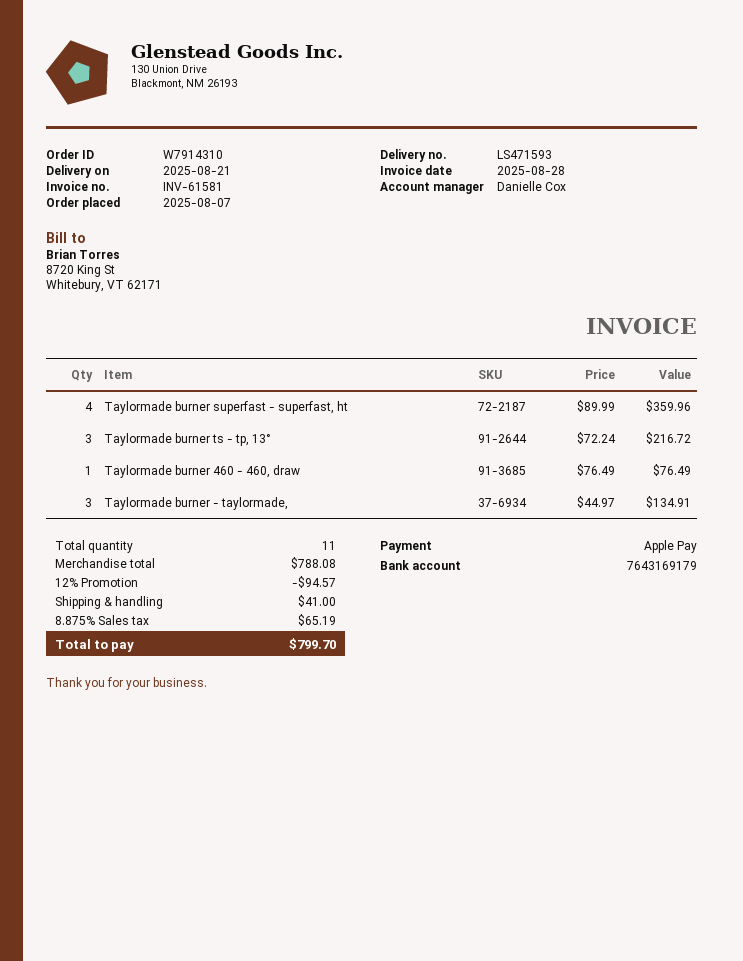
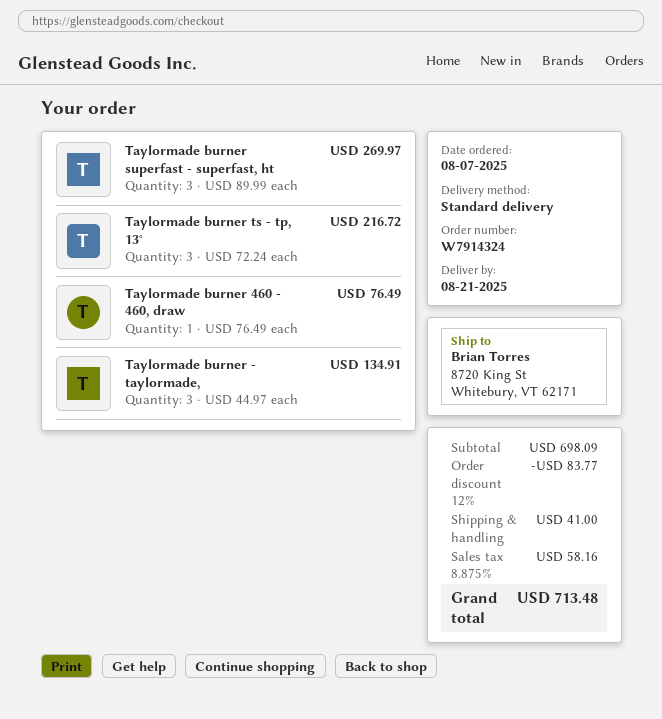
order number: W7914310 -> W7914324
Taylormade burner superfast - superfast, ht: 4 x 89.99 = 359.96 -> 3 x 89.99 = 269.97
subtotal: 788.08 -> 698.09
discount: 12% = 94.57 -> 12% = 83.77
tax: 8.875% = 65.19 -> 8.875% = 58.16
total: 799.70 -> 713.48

--------------------------------

## TASK DESCRIPTION
The result should be the full material above, word for word, with its pictures omitted.

## EXERCISE RESULT
order number: W7914310 -> W7914324
Taylormade burner superfast - superfast, ht: 4 x 89.99 = 359.96 -> 3 x 89.99 = 269.97
subtotal: 788.08 -> 698.09
discount: 12% = 94.57 -> 12% = 83.77
tax: 8.875% = 65.19 -> 8.875% = 58.16
total: 799.70 -> 713.48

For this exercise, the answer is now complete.